======== MATERIAL PROVIDED

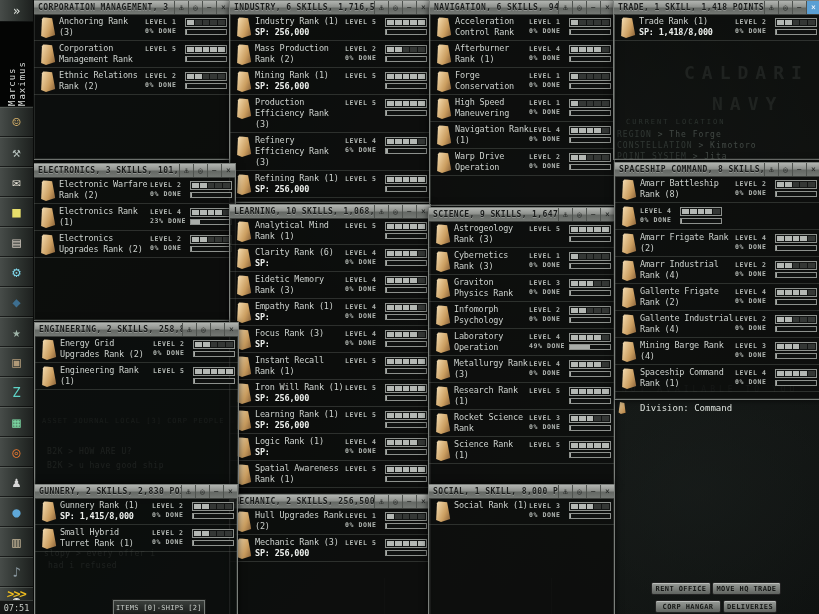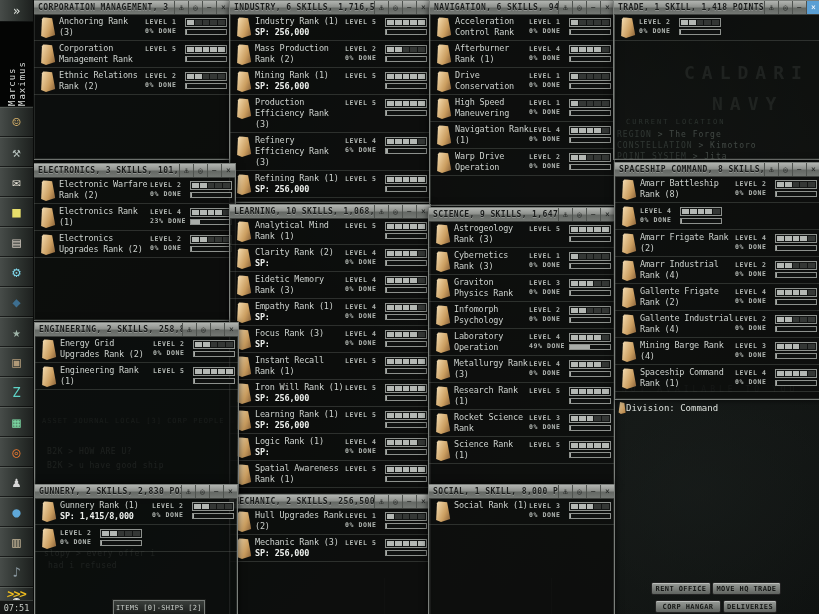--- a/index.html
+++ b/index.html
@@ -11,21 +11,21 @@
       linear-gradient(135deg,#101312 0%,#0b0d0c 45%,#121513 70%,#0a0c0b 100%);}
   
   .bg-el{position:absolute;z-index:1;}
   .watermark{color:rgba(110,122,116,0.38);font-weight:bold;letter-spacing:7px;font-size:18px;}
   .loc-head{color:#4e5a54;font-size:7px;letter-spacing:2px;}
   .loc-row{color:#5a6660;font-size:8px;letter-spacing:1px;}
   .loc-row b{color:#7e8a84;font-weight:normal;}
   .chat-line{color:#76817b;font-size:8px;letter-spacing:0.5px;}
   .chat-tabs{color:#5a655f;font-size:7px;letter-spacing:1px;}
   .na-text{color:#4e5a54;font-size:8px;letter-spacing:4px;}
-  .division{display:flex;align-items:center;gap:0;color:#dfe4df;font-size:9px;}
+  .division{display:flex;align-items:center;gap:14px;color:#dfe4df;font-size:9px;}
   .division .mini-book{width:8px;height:12px;background:linear-gradient(120deg,#f0d9a8,#b27a3a);
      clip-path:polygon(25% 0,80% 8%,95% 90%,35% 100%,8% 88%);}
   .vline{position:absolute;width:1px;background:rgba(110,118,112,0.25);z-index:1;}
   
   #sidebar{position:absolute;left:0;top:0;width:33px;height:614px;z-index:5;
     background:linear-gradient(90deg,#474c49,#2e3330 55%,#1d201e);border-right:1px solid #0a0b0a;}
   #expander{height:21px;display:flex;align-items:center;justify-content:center;color:#e4e9e4;
     font-size:12px;background:linear-gradient(#3d423f,#24282	6);border-bottom:1px solid #101211;cursor:pointer;}
   #charname{height:84px;background:#040504;display:flex;align-items:center;justify-content:center;
     border-bottom:1px solid #151715;}
@@ -441,21 +441,21 @@
                 <span></span>
               </div>
               <div class="progbar">
                 <div style="width: 1px;"></div>
               </div>
             </div>
           </div>
           <div class="skill-row">
             <div class="book"></div>
             <div class="skill-mid">
-              <div class="skill-name">Drive Conservation</div>
+              <div class="skill-name">Forge Conservation</div>
             </div>
             <div class="skill-lvl">
               <div>LEVEL 1</div>
               <div>0% DONE</div>
             </div>
             <div class="skill-bars">
               <div class="lvlbar">
                 <span class="on"></span>
                 <span></span>
                 <span></span>
@@ -539,20 +539,24 @@
         <div class="titlebar">
           <div class="titletext">TRADE, 1 SKILL, 1,418 POINTS</div>
           <div class="win-btn">⚓</div>
           <div class="win-btn">◎</div>
           <div class="win-btn">−</div>
           <div class="win-btn">×</div>
         </div>
         <div class="winbody">
           <div class="skill-row">
             <div class="book"></div>
+            <div class="skill-mid">
+              <div class="skill-name">Trade Rank (1)</div>
+              <div class="skill-sp">SP: 1,418/8,000</div>
+            </div>
             <div class="skill-lvl">
               <div>LEVEL 2</div>
               <div>0% DONE</div>
             </div>
             <div class="skill-bars">
               <div class="lvlbar">
                 <span class="on"></span>
                 <span class="on"></span>
                 <span></span>
                 <span></span>
@@ -668,21 +672,21 @@
                 <span class="on"></span>
               </div>
               <div class="progbar">
                 <div style="width: 1px;"></div>
               </div>
             </div>
           </div>
           <div class="skill-row">
             <div class="book"></div>
             <div class="skill-mid">
-              <div class="skill-name">Clarity Rank (2)</div>
+              <div class="skill-name">Clarity Rank (6)</div>
               <div class="skill-sp">SP:</div>
             </div>
             <div class="skill-lvl">
               <div>LEVEL 4</div>
               <div>0% DONE</div>
             </div>
             <div class="skill-bars">
               <div class="lvlbar">
                 <span class="on"></span>
                 <span class="on"></span>
@@ -1433,20 +1437,23 @@
                 <span></span>
                 <span></span>
               </div>
               <div class="progbar">
                 <div style="width: 1px;"></div>
               </div>
             </div>
           </div>
           <div class="skill-row">
             <div class="book"></div>
+            <div class="skill-mid">
+              <div class="skill-name">Small Hybrid Turret Rank (1)</div>
+            </div>
             <div class="skill-lvl">
               <div>LEVEL 2</div>
               <div>0% DONE</div>
             </div>
             <div class="skill-bars">
               <div class="lvlbar">
                 <span class="on"></span>
                 <span class="on"></span>
                 <span></span>
                 <span></span>

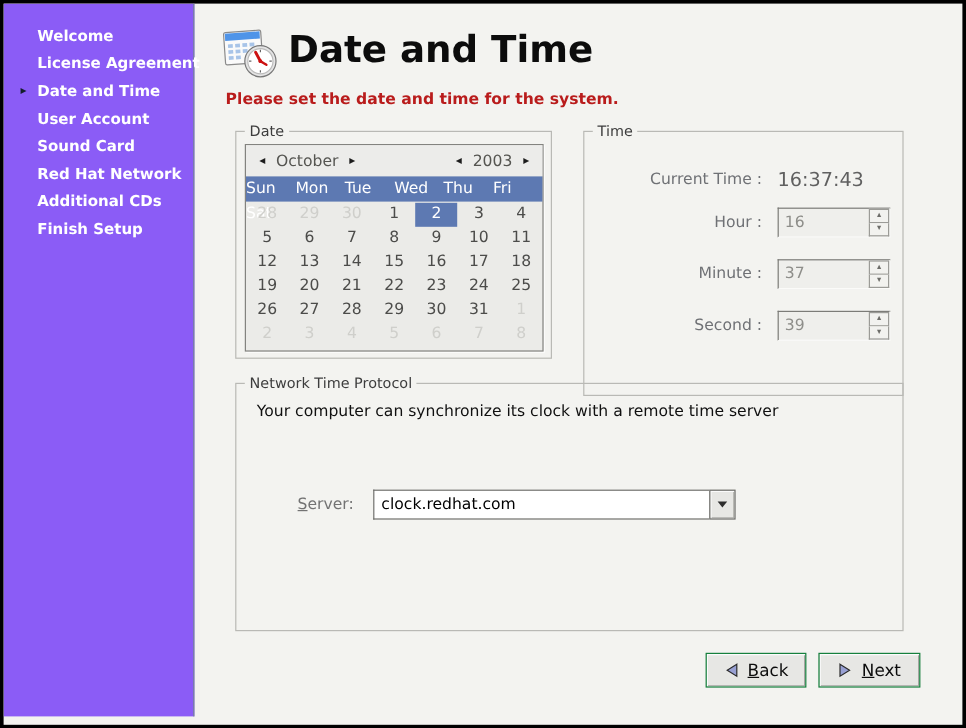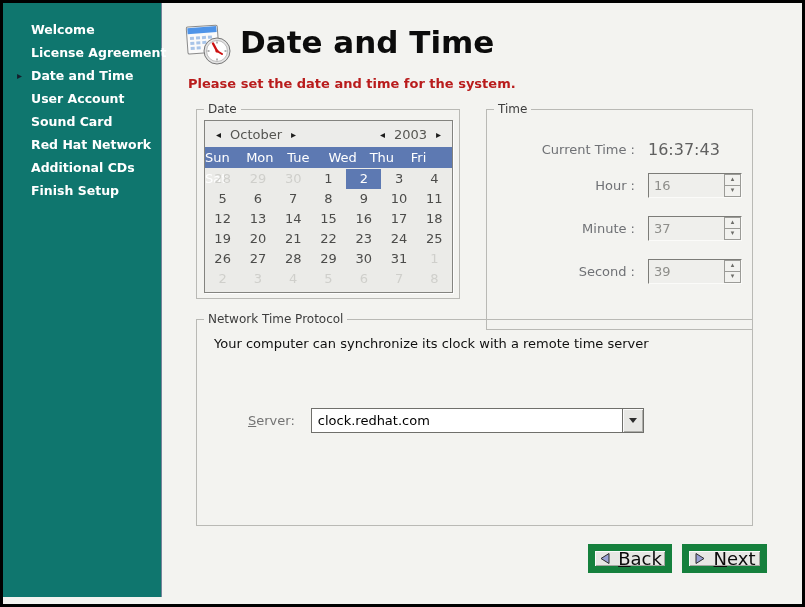--- a/index.html
+++ b/index.html
@@ -9,21 +9,21 @@
     position:relative; width:805px; height:607px;
     background:#000; overflow:hidden;
   }
   .content {
     position:absolute; left:3px; top:3px; width:799px; height:601px;
     background:#f3f3f0; overflow:hidden;
   }
   
   .sidebar {
     position:absolute; left:0; top:0; width:159px; height:594px;
-    background:#0f766e; border-right:1px solid #75839a;
+    background:#8b5cf6; border-right:1px solid #75839a;
   }
   .sidebar-nav { padding-top:15px; }
   .side-item {
     position:relative; height:23px; line-height:23px; padding-left:28px;
     color:#ffffff; font-weight:bold; font-size:12.5px; white-space:nowrap;
   }
   .side-item .arrow {
     position:absolute; left:14px; top:0; color:#141e2c; font-size:10px;
   }
   
@@ -95,43 +95,43 @@
   }
   .checkbox svg { position:absolute; left:0; top:-3px; overflow:visible; }
   .chk-label {
     margin-left:6px; font-size:13px; color:#101010;
     border:1px dotted #4c4c4c; padding:1px 2px; display:inline-block;
   }
   .chk-label::first-letter { text-decoration:underline; }
   .server-row { position:absolute; left:51px; top:88px; display:flex; align-items:center; }
   .server-label { font-size:13px; color:#737373; display:inline-block; }
   .server-label::first-letter { text-decoration:underline; }
-  .combo { margin-left:16px; display:flex; width:333px; height:25px; }
+  .combo { margin-left:16px; display:flex; width:302px; height:25px; }
   .combo-input {
     flex:1; background:#ffffff; font-size:13px; color:#000;
     border-top:1px solid #6f6f6b; border-left:1px solid #6f6f6b; border-bottom:1px solid #6f6f6b;
     padding:4px 0 0 6px; white-space:nowrap; overflow:hidden;
   }
   .combo-btn {
     width:22px; background:#e7e7e4; border:1px solid #6f6f6b;
     box-shadow:inset 1px 1px 0 #fbfbfb, inset -1px -1px 0 #adada9;
     display:flex; align-items:center; justify-content:center;
   }
   .combo-arrow {
     width:0; height:0;
     border-left:4px solid transparent; border-right:4px solid transparent;
     border-top:5px solid #2c2c2c;
   }
   
   .btn {
     position:absolute; top:541px; height:29px;
-    background:#e7e7e4; border:7px solid #15803d;
+    background:#e7e7e4; border:1px solid #15803d;
     box-shadow:inset 1px 1px 0 #fbfbfb, inset -1px -1px 0 #a5a5a1;
     display:flex; align-items:center; justify-content:center; gap:7px;
-    font-size:18px; color:#0c0c0c;
+    font-size:14px; color:#0c0c0c;
   }
   #btn-back { left:585px; width:84px; }
   #btn-next { left:679px; width:85px; }
   .btn-label { display:inline-block; }
   .btn-label::first-letter { text-decoration:underline; }
 </style>
 </head>
 <body>
 
 <div class="window">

================

WHAT THE TASK ASKS:
Please keep every line of the data the same when you reproduce it, and keep every picture out.

SOLUTION:
--- a/index.html
+++ b/index.html
@@ -11,21 +11,21 @@
       linear-gradient(135deg,#101312 0%,#0b0d0c 45%,#121513 70%,#0a0c0b 100%);}
   
   .bg-el{position:absolute;z-index:1;}
   .watermark{color:rgba(110,122,116,0.38);font-weight:bold;letter-spacing:7px;font-size:18px;}
   .loc-head{color:#4e5a54;font-size:7px;letter-spacing:2px;}
   .loc-row{color:#5a6660;font-size:8px;letter-spacing:1px;}
   .loc-row b{color:#7e8a84;font-weight:normal;}
   .chat-line{color:#76817b;font-size:8px;letter-spacing:0.5px;}
   .chat-tabs{color:#5a655f;font-size:7px;letter-spacing:1px;}
   .na-text{color:#4e5a54;font-size:8px;letter-spacing:4px;}
-  .division{display:flex;align-items:center;gap:0;color:#dfe4df;font-size:9px;}
+  .division{display:flex;align-items:center;gap:14px;color:#dfe4df;font-size:9px;}
   .division .mini-book{width:8px;height:12px;background:linear-gradient(120deg,#f0d9a8,#b27a3a);
      clip-path:polygon(25% 0,80% 8%,95% 90%,35% 100%,8% 88%);}
   .vline{position:absolute;width:1px;background:rgba(110,118,112,0.25);z-index:1;}
   
   #sidebar{position:absolute;left:0;top:0;width:33px;height:614px;z-index:5;
     background:linear-gradient(90deg,#474c49,#2e3330 55%,#1d201e);border-right:1px solid #0a0b0a;}
   #expander{height:21px;display:flex;align-items:center;justify-content:center;color:#e4e9e4;
     font-size:12px;background:linear-gradient(#3d423f,#24282	6);border-bottom:1px solid #101211;cursor:pointer;}
   #charname{height:84px;background:#040504;display:flex;align-items:center;justify-content:center;
     border-bottom:1px solid #151715;}
@@ -441,21 +441,21 @@
                 <span></span>
               </div>
               <div class="progbar">
                 <div style="width: 1px;"></div>
               </div>
             </div>
           </div>
           <div class="skill-row">
             <div class="book"></div>
             <div class="skill-mid">
-              <div class="skill-name">Drive Conservation</div>
+              <div class="skill-name">Forge Conservation</div>
             </div>
             <div class="skill-lvl">
               <div>LEVEL 1</div>
               <div>0% DONE</div>
             </div>
             <div class="skill-bars">
               <div class="lvlbar">
                 <span class="on"></span>
                 <span></span>
                 <span></span>
@@ -539,20 +539,24 @@
         <div class="titlebar">
           <div class="titletext">TRADE, 1 SKILL, 1,418 POINTS</div>
           <div class="win-btn">⚓</div>
           <div class="win-btn">◎</div>
           <div class="win-btn">−</div>
           <div class="win-btn">×</div>
         </div>
         <div class="winbody">
           <div class="skill-row">
             <div class="book"></div>
+            <div class="skill-mid">
+              <div class="skill-name">Trade Rank (1)</div>
+              <div class="skill-sp">SP: 1,418/8,000</div>
+            </div>
             <div class="skill-lvl">
               <div>LEVEL 2</div>
               <div>0% DONE</div>
             </div>
             <div class="skill-bars">
               <div class="lvlbar">
                 <span class="on"></span>
                 <span class="on"></span>
                 <span></span>
                 <span></span>
@@ -668,21 +672,21 @@
                 <span class="on"></span>
               </div>
               <div class="progbar">
                 <div style="width: 1px;"></div>
               </div>
             </div>
           </div>
           <div class="skill-row">
             <div class="book"></div>
             <div class="skill-mid">
-              <div class="skill-name">Clarity Rank (2)</div>
+              <div class="skill-name">Clarity Rank (6)</div>
               <div class="skill-sp">SP:</div>
             </div>
             <div class="skill-lvl">
               <div>LEVEL 4</div>
               <div>0% DONE</div>
             </div>
             <div class="skill-bars">
               <div class="lvlbar">
                 <span class="on"></span>
                 <span class="on"></span>
@@ -1433,20 +1437,23 @@
                 <span></span>
                 <span></span>
               </div>
               <div class="progbar">
                 <div style="width: 1px;"></div>
               </div>
             </div>
           </div>
           <div class="skill-row">
             <div class="book"></div>
+            <div class="skill-mid">
+              <div class="skill-name">Small Hybrid Turret Rank (1)</div>
+            </div>
             <div class="skill-lvl">
               <div>LEVEL 2</div>
               <div>0% DONE</div>
             </div>
             <div class="skill-bars">
               <div class="lvlbar">
                 <span class="on"></span>
                 <span class="on"></span>
                 <span></span>
                 <span></span>

--- a/index.html
+++ b/index.html
@@ -9,21 +9,21 @@
     position:relative; width:805px; height:607px;
     background:#000; overflow:hidden;
   }
   .content {
     position:absolute; left:3px; top:3px; width:799px; height:601px;
     background:#f3f3f0; overflow:hidden;
   }
   
   .sidebar {
     position:absolute; left:0; top:0; width:159px; height:594px;
-    background:#0f766e; border-right:1px solid #75839a;
+    background:#8b5cf6; border-right:1px solid #75839a;
   }
   .sidebar-nav { padding-top:15px; }
   .side-item {
     position:relative; height:23px; line-height:23px; padding-left:28px;
     color:#ffffff; font-weight:bold; font-size:12.5px; white-space:nowrap;
   }
   .side-item .arrow {
     position:absolute; left:14px; top:0; color:#141e2c; font-size:10px;
   }
   
@@ -95,43 +95,43 @@
   }
   .checkbox svg { position:absolute; left:0; top:-3px; overflow:visible; }
   .chk-label {
     margin-left:6px; font-size:13px; color:#101010;
     border:1px dotted #4c4c4c; padding:1px 2px; display:inline-block;
   }
   .chk-label::first-letter { text-decoration:underline; }
   .server-row { position:absolute; left:51px; top:88px; display:flex; align-items:center; }
   .server-label { font-size:13px; color:#737373; display:inline-block; }
   .server-label::first-letter { text-decoration:underline; }
-  .combo { margin-left:16px; display:flex; width:333px; height:25px; }
+  .combo { margin-left:16px; display:flex; width:302px; height:25px; }
   .combo-input {
     flex:1; background:#ffffff; font-size:13px; color:#000;
     border-top:1px solid #6f6f6b; border-left:1px solid #6f6f6b; border-bottom:1px solid #6f6f6b;
     padding:4px 0 0 6px; white-space:nowrap; overflow:hidden;
   }
   .combo-btn {
     width:22px; background:#e7e7e4; border:1px solid #6f6f6b;
     box-shadow:inset 1px 1px 0 #fbfbfb, inset -1px -1px 0 #adada9;
     display:flex; align-items:center; justify-content:center;
   }
   .combo-arrow {
     width:0; height:0;
     border-left:4px solid transparent; border-right:4px solid transparent;
     border-top:5px solid #2c2c2c;
   }
   
   .btn {
     position:absolute; top:541px; height:29px;
-    background:#e7e7e4; border:7px solid #15803d;
+    background:#e7e7e4; border:1px solid #15803d;
     box-shadow:inset 1px 1px 0 #fbfbfb, inset -1px -1px 0 #a5a5a1;
     display:flex; align-items:center; justify-content:center; gap:7px;
-    font-size:18px; color:#0c0c0c;
+    font-size:14px; color:#0c0c0c;
   }
   #btn-back { left:585px; width:84px; }
   #btn-next { left:679px; width:85px; }
   .btn-label { display:inline-block; }
   .btn-label::first-letter { text-decoration:underline; }
 </style>
 </head>
 <body>
 
 <div class="window">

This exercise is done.